- Requirement:
What you give back must match the data below character for character.

┄┄┄┄┄┄┄┄┄┄

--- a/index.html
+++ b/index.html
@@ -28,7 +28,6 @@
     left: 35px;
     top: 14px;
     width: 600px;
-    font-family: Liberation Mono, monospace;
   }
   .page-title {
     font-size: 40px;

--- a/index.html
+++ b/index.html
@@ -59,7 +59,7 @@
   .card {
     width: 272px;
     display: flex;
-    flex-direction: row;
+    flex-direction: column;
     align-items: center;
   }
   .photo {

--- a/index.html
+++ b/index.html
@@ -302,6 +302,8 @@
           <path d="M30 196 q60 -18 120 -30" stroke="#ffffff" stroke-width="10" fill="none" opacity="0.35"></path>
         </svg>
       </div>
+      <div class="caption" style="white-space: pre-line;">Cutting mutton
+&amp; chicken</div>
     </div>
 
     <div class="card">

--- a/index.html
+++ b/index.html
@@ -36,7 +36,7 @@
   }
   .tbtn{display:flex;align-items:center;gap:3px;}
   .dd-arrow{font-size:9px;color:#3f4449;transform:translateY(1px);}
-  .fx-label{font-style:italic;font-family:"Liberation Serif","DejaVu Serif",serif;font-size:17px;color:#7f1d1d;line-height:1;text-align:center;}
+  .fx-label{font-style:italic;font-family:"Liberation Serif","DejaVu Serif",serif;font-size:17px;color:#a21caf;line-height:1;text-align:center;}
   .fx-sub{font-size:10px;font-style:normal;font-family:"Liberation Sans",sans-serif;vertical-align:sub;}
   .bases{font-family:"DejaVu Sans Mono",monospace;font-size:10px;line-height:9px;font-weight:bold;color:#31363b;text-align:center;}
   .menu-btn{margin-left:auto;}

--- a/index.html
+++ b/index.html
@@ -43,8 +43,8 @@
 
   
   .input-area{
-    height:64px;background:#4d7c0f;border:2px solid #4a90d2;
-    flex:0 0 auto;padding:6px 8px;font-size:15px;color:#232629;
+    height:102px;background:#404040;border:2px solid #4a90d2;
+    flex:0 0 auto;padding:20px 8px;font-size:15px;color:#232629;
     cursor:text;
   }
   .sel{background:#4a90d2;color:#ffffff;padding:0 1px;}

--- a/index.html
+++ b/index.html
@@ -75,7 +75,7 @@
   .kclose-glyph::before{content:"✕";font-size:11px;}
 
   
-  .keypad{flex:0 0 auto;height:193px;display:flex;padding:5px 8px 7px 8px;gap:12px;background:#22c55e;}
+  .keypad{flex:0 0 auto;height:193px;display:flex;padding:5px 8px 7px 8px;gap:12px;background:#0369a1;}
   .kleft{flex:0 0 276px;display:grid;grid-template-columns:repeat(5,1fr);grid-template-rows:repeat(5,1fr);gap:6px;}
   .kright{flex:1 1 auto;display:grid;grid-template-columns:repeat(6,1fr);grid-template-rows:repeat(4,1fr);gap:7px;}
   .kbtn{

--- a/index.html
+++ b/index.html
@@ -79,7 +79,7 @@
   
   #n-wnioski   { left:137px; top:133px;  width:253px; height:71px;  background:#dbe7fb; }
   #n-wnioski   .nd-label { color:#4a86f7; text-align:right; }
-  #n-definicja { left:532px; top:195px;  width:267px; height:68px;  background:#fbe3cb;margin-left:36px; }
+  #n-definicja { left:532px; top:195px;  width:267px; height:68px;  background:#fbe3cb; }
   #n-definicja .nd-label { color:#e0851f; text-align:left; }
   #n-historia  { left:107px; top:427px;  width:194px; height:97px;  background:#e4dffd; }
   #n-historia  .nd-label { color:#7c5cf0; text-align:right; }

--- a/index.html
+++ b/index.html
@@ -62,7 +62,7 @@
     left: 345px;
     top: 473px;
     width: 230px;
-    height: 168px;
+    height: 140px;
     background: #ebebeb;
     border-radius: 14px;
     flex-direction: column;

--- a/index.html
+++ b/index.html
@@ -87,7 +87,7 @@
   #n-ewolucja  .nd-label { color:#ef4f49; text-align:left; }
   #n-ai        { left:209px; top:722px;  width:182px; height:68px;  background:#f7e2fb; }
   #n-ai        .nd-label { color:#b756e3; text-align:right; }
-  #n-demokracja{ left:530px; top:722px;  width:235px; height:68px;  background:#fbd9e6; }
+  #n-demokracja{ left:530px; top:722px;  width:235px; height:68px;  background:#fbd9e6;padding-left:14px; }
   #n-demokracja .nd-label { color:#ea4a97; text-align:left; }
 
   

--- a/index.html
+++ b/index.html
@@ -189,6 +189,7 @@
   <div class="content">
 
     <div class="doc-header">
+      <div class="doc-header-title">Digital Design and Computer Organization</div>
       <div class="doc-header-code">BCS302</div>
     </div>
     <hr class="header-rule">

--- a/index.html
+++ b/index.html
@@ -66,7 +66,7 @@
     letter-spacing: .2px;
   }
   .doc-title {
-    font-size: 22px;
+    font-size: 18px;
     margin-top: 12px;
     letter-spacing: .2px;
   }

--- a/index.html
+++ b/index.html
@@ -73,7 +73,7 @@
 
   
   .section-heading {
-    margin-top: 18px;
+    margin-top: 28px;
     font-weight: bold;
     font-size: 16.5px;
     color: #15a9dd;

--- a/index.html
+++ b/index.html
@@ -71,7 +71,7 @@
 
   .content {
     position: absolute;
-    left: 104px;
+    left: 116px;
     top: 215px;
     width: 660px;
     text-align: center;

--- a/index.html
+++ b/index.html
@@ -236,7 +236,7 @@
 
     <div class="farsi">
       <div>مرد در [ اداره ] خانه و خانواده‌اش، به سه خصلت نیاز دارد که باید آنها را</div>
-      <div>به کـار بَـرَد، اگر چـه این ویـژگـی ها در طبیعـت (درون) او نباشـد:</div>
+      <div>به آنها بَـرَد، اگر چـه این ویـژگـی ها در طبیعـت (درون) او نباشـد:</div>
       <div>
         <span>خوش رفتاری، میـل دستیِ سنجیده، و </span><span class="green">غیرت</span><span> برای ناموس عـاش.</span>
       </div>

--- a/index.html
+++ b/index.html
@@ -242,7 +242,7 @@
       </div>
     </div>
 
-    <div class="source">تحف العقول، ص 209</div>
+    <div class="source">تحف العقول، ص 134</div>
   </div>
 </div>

┄┄┄┄┄┄┄┄┄┄

- Exercise solution:
--- a/index.html
+++ b/index.html
@@ -28,7 +28,6 @@
     left: 35px;
     top: 14px;
     width: 600px;
-    font-family: Liberation Mono, monospace;
   }
   .page-title {
     font-size: 40px;

--- a/index.html
+++ b/index.html
@@ -59,7 +59,7 @@
   .card {
     width: 272px;
     display: flex;
-    flex-direction: row;
+    flex-direction: column;
     align-items: center;
   }
   .photo {

--- a/index.html
+++ b/index.html
@@ -302,6 +302,8 @@
           <path d="M30 196 q60 -18 120 -30" stroke="#ffffff" stroke-width="10" fill="none" opacity="0.35"></path>
         </svg>
       </div>
+      <div class="caption" style="white-space: pre-line;">Cutting mutton
+&amp; chicken</div>
     </div>
 
     <div class="card">

--- a/index.html
+++ b/index.html
@@ -36,7 +36,7 @@
   }
   .tbtn{display:flex;align-items:center;gap:3px;}
   .dd-arrow{font-size:9px;color:#3f4449;transform:translateY(1px);}
-  .fx-label{font-style:italic;font-family:"Liberation Serif","DejaVu Serif",serif;font-size:17px;color:#7f1d1d;line-height:1;text-align:center;}
+  .fx-label{font-style:italic;font-family:"Liberation Serif","DejaVu Serif",serif;font-size:17px;color:#a21caf;line-height:1;text-align:center;}
   .fx-sub{font-size:10px;font-style:normal;font-family:"Liberation Sans",sans-serif;vertical-align:sub;}
   .bases{font-family:"DejaVu Sans Mono",monospace;font-size:10px;line-height:9px;font-weight:bold;color:#31363b;text-align:center;}
   .menu-btn{margin-left:auto;}

--- a/index.html
+++ b/index.html
@@ -43,8 +43,8 @@
 
   
   .input-area{
-    height:64px;background:#4d7c0f;border:2px solid #4a90d2;
-    flex:0 0 auto;padding:6px 8px;font-size:15px;color:#232629;
+    height:102px;background:#404040;border:2px solid #4a90d2;
+    flex:0 0 auto;padding:20px 8px;font-size:15px;color:#232629;
     cursor:text;
   }
   .sel{background:#4a90d2;color:#ffffff;padding:0 1px;}

--- a/index.html
+++ b/index.html
@@ -75,7 +75,7 @@
   .kclose-glyph::before{content:"✕";font-size:11px;}
 
   
-  .keypad{flex:0 0 auto;height:193px;display:flex;padding:5px 8px 7px 8px;gap:12px;background:#22c55e;}
+  .keypad{flex:0 0 auto;height:193px;display:flex;padding:5px 8px 7px 8px;gap:12px;background:#0369a1;}
   .kleft{flex:0 0 276px;display:grid;grid-template-columns:repeat(5,1fr);grid-template-rows:repeat(5,1fr);gap:6px;}
   .kright{flex:1 1 auto;display:grid;grid-template-columns:repeat(6,1fr);grid-template-rows:repeat(4,1fr);gap:7px;}
   .kbtn{

--- a/index.html
+++ b/index.html
@@ -79,7 +79,7 @@
   
   #n-wnioski   { left:137px; top:133px;  width:253px; height:71px;  background:#dbe7fb; }
   #n-wnioski   .nd-label { color:#4a86f7; text-align:right; }
-  #n-definicja { left:532px; top:195px;  width:267px; height:68px;  background:#fbe3cb;margin-left:36px; }
+  #n-definicja { left:532px; top:195px;  width:267px; height:68px;  background:#fbe3cb; }
   #n-definicja .nd-label { color:#e0851f; text-align:left; }
   #n-historia  { left:107px; top:427px;  width:194px; height:97px;  background:#e4dffd; }
   #n-historia  .nd-label { color:#7c5cf0; text-align:right; }

--- a/index.html
+++ b/index.html
@@ -62,7 +62,7 @@
     left: 345px;
     top: 473px;
     width: 230px;
-    height: 168px;
+    height: 140px;
     background: #ebebeb;
     border-radius: 14px;
     flex-direction: column;

--- a/index.html
+++ b/index.html
@@ -87,7 +87,7 @@
   #n-ewolucja  .nd-label { color:#ef4f49; text-align:left; }
   #n-ai        { left:209px; top:722px;  width:182px; height:68px;  background:#f7e2fb; }
   #n-ai        .nd-label { color:#b756e3; text-align:right; }
-  #n-demokracja{ left:530px; top:722px;  width:235px; height:68px;  background:#fbd9e6; }
+  #n-demokracja{ left:530px; top:722px;  width:235px; height:68px;  background:#fbd9e6;padding-left:14px; }
   #n-demokracja .nd-label { color:#ea4a97; text-align:left; }
 
   

--- a/index.html
+++ b/index.html
@@ -189,6 +189,7 @@
   <div class="content">
 
     <div class="doc-header">
+      <div class="doc-header-title">Digital Design and Computer Organization</div>
       <div class="doc-header-code">BCS302</div>
     </div>
     <hr class="header-rule">

--- a/index.html
+++ b/index.html
@@ -66,7 +66,7 @@
     letter-spacing: .2px;
   }
   .doc-title {
-    font-size: 22px;
+    font-size: 18px;
     margin-top: 12px;
     letter-spacing: .2px;
   }

--- a/index.html
+++ b/index.html
@@ -73,7 +73,7 @@
 
   
   .section-heading {
-    margin-top: 18px;
+    margin-top: 28px;
     font-weight: bold;
     font-size: 16.5px;
     color: #15a9dd;

--- a/index.html
+++ b/index.html
@@ -71,7 +71,7 @@
 
   .content {
     position: absolute;
-    left: 104px;
+    left: 116px;
     top: 215px;
     width: 660px;
     text-align: center;

--- a/index.html
+++ b/index.html
@@ -236,7 +236,7 @@
 
     <div class="farsi">
       <div>مرد در [ اداره ] خانه و خانواده‌اش، به سه خصلت نیاز دارد که باید آنها را</div>
-      <div>به کـار بَـرَد، اگر چـه این ویـژگـی ها در طبیعـت (درون) او نباشـد:</div>
+      <div>به آنها بَـرَد، اگر چـه این ویـژگـی ها در طبیعـت (درون) او نباشـد:</div>
       <div>
         <span>خوش رفتاری، میـل دستیِ سنجیده، و </span><span class="green">غیرت</span><span> برای ناموس عـاش.</span>
       </div>

--- a/index.html
+++ b/index.html
@@ -242,7 +242,7 @@
       </div>
     </div>
 
-    <div class="source">تحف العقول، ص 209</div>
+    <div class="source">تحف العقول، ص 134</div>
   </div>
 </div>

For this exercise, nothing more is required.